Problem requirements: Return nothing but the lines from the one with "<li>Полноценно питайтесь, ведите" through the one with "html: <li>Принимайте лекарства" in the data below, word for word and without pictures.

Input data:
►
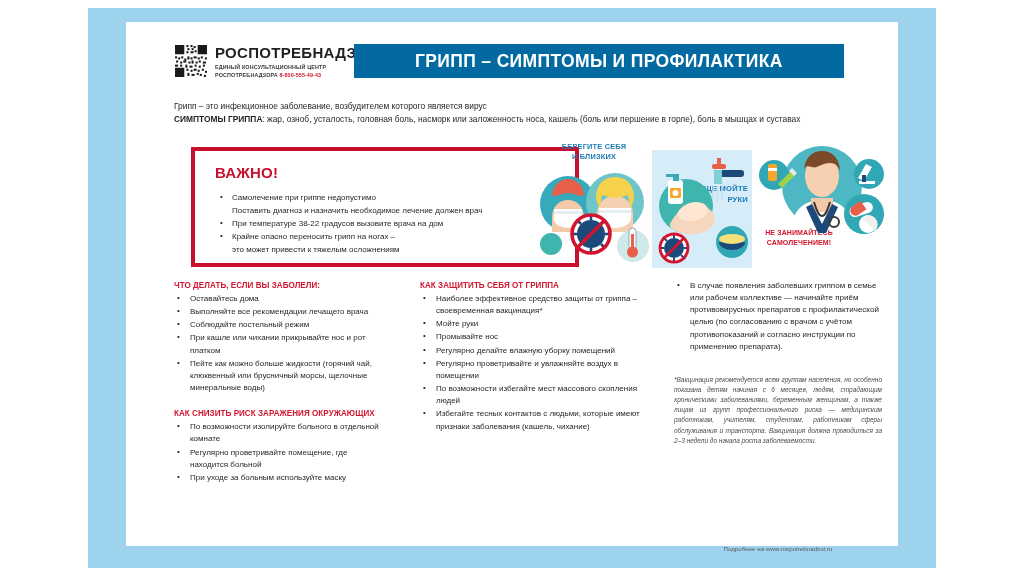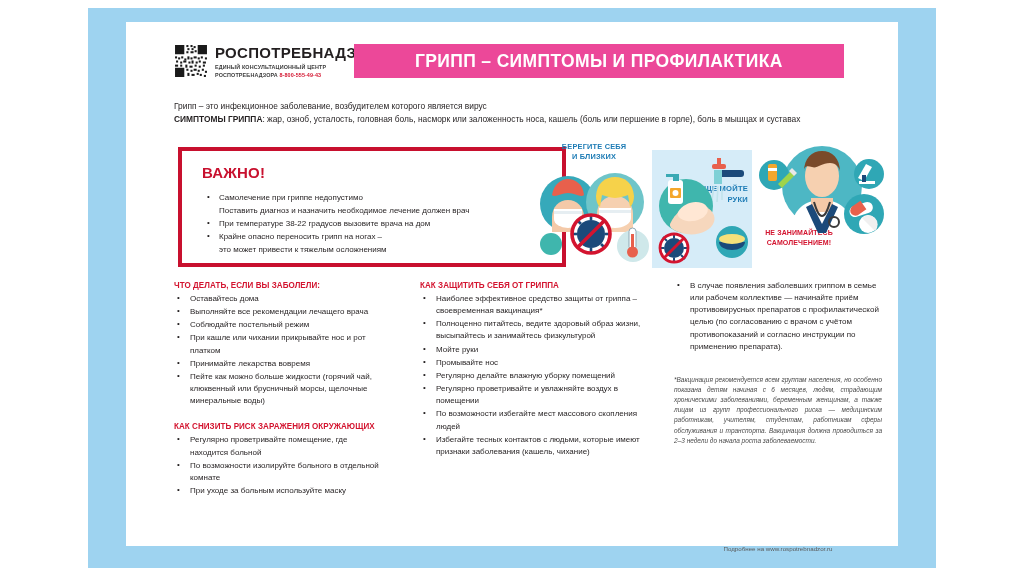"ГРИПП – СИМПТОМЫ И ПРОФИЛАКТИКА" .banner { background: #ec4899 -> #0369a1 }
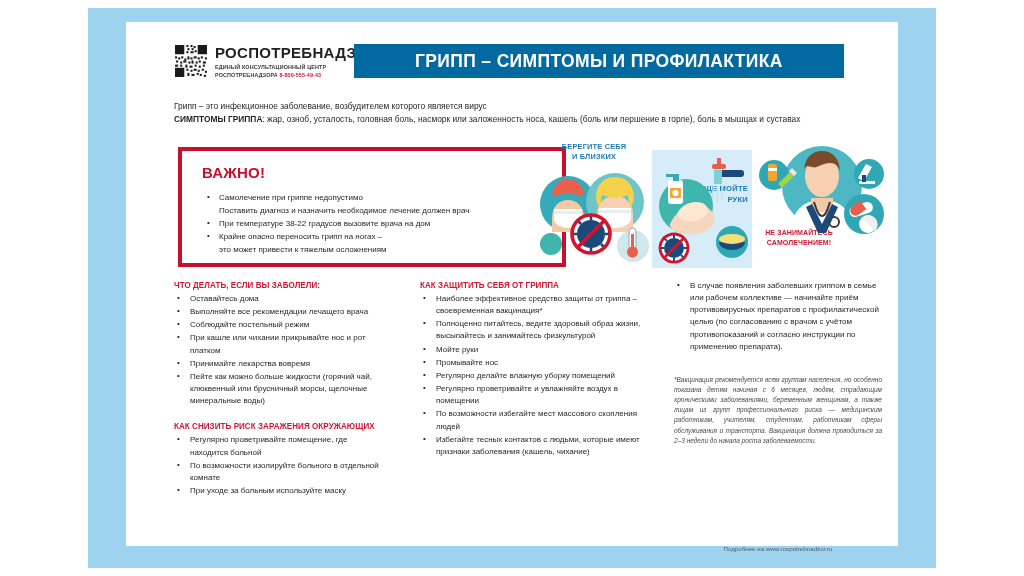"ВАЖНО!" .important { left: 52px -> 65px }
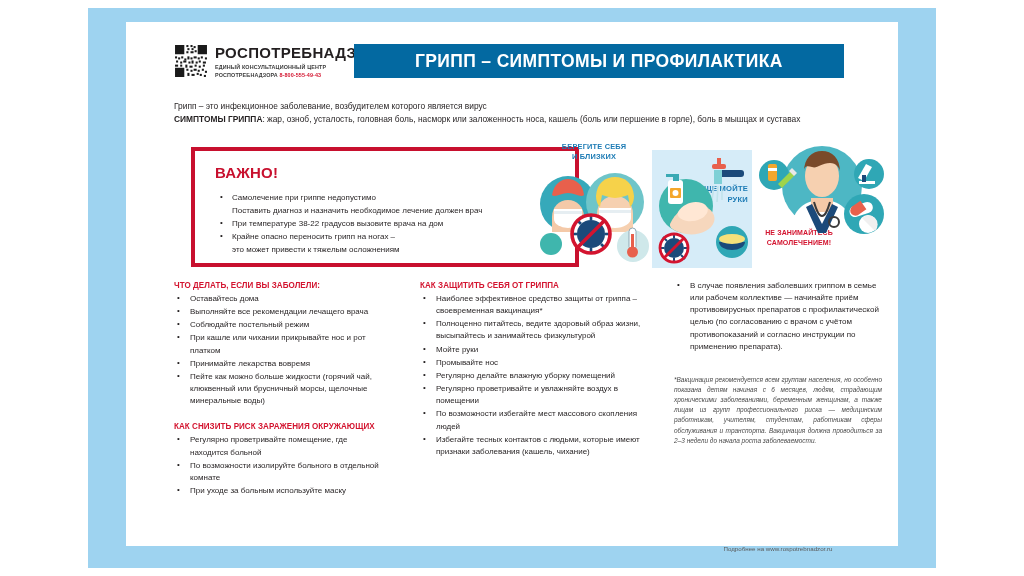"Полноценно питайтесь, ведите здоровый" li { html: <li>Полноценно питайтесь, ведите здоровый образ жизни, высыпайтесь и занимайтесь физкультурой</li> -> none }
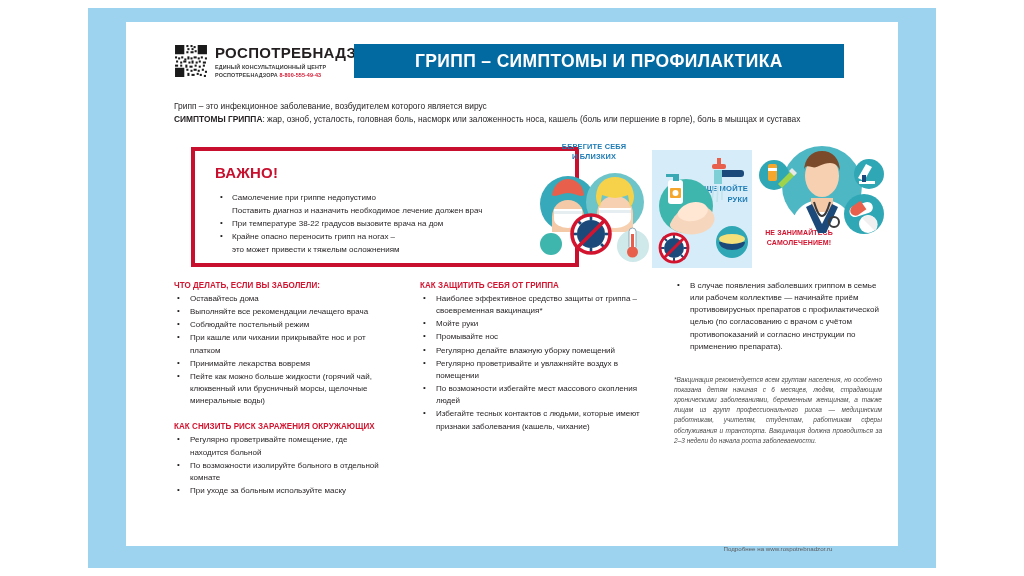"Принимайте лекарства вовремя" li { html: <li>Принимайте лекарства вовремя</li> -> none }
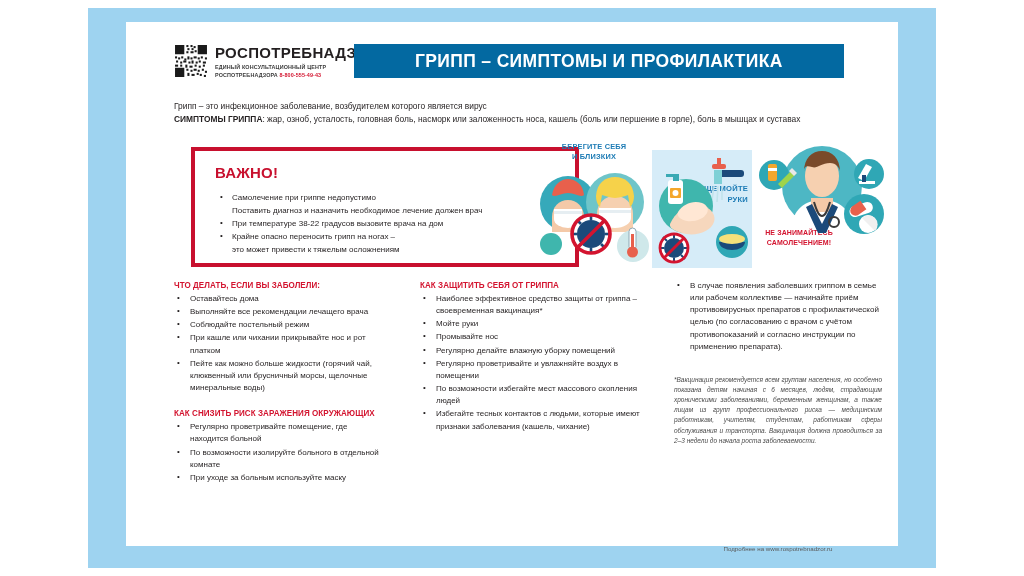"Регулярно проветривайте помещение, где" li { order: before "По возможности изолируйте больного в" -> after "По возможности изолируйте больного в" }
◄
►
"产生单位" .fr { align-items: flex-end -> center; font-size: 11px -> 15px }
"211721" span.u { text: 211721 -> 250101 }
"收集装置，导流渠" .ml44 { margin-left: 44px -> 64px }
◄
Task response:
"Полноценно питайтесь, ведите здоровый" li { html: <li>Полноценно питайтесь, ведите здоровый образ жизни, высыпайтесь и занимайтесь физкультурой</li> -> none }
"Принимайте лекарства вовремя" li { html: <li>Принимайте лекарства вовремя</li> -> none }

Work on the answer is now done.